In diesem rasanten Umfeld scheinen wesentliche Teile der EU-Institutionen bemerkenswert unbeweglich zu sein. Stets mahnt Kommissionspräsident Barroso, dass Europa mehr Wachstum brauche, doch institutionelle und nationale Barrieren behindern einen Aufschwung hartnäckig. Deshalb ist auch eine große Vision, ein verbindendes Projekt weit und breit nicht zu sehen. Den Eurokraten fallen keine Antworten auf die Euroskepsis von Millionen Europäern ein und die Politiker sind schon froh, wenn sie von den Europagegnern nicht aus dem Amt gewählt werden.

Zitiert

"Die Eurokraten müssen in der realen Welt ankommen, wo man nicht leistbare Ausgaben kürzt."

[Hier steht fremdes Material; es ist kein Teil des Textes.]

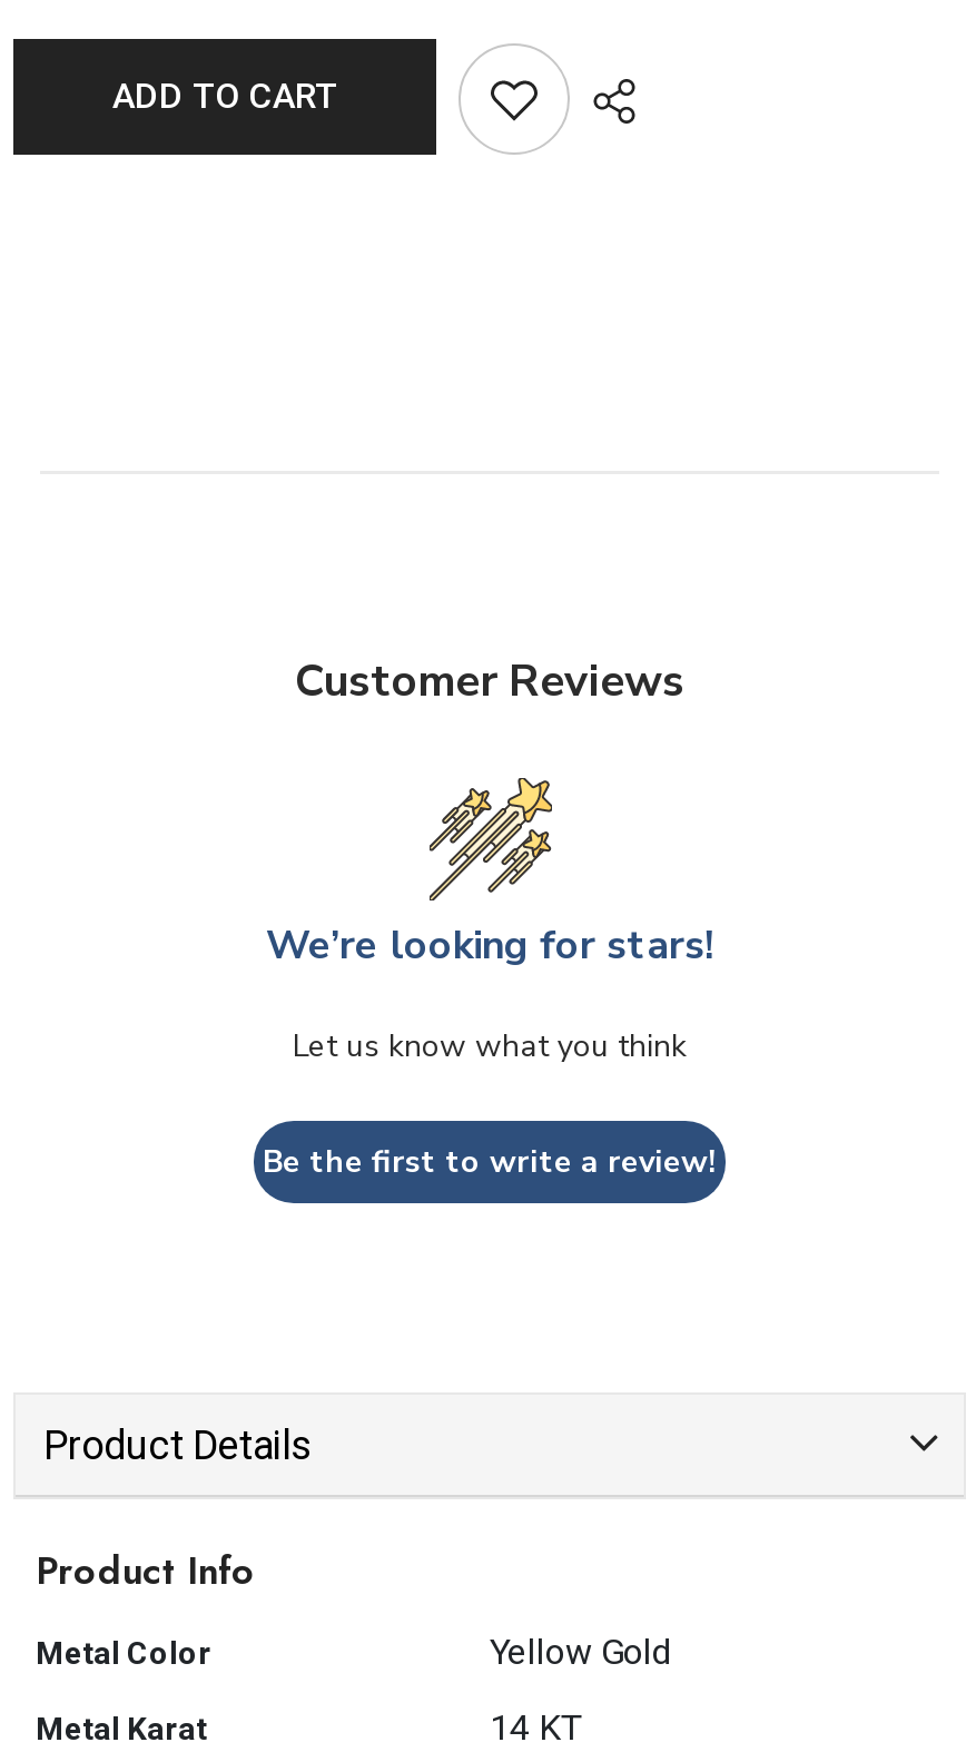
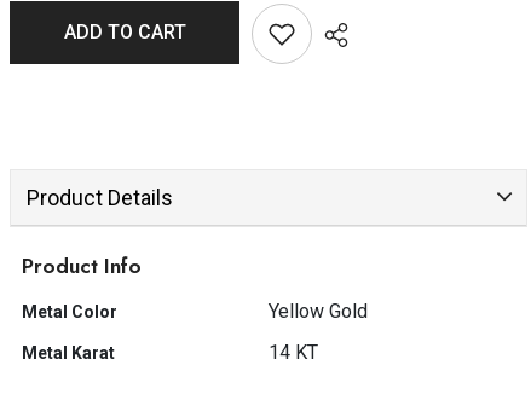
[295,650,684,711] Customer Reviews -> none
[263,775,717,1183] [image] | We’re looking for stars! | Let us know what you think | Be the first to write a review! -> none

David Cameron, britischer Premierminister

So sehr ist das offizielle Europa mit sich und seinen Krisen beschäftigt, dass auch für ein Agieren im globalen Maßstab kaum Visionen und Ressourcen verbleiben. Durch den wirtschaftlichen Aufstieg Chinas, Indiens und andere asiatischer Staaten hat sich das Schwergewicht des Weltgeschehens längst in den pazifischen Raum verlagert. Doch Europa hat noch nicht einmal ein Freihandelsabkommen mit den USA und muss zusehen, wie Schottland oder Katalonien ihre Kräfte mit der Sehnsucht nach Kleinstaaterei vergeuden.

Dieses Umfeld der Europäischen Union stimmt nicht optimistisch. 2014 wird von allen EU-Bürgern ein neues gemeinsames Parlament gewählt, dessen Zusammensetzung auch neue Kommission prägen soll. Schon 2013 wird sich die Union also primär mit sich selbst beschäftigen.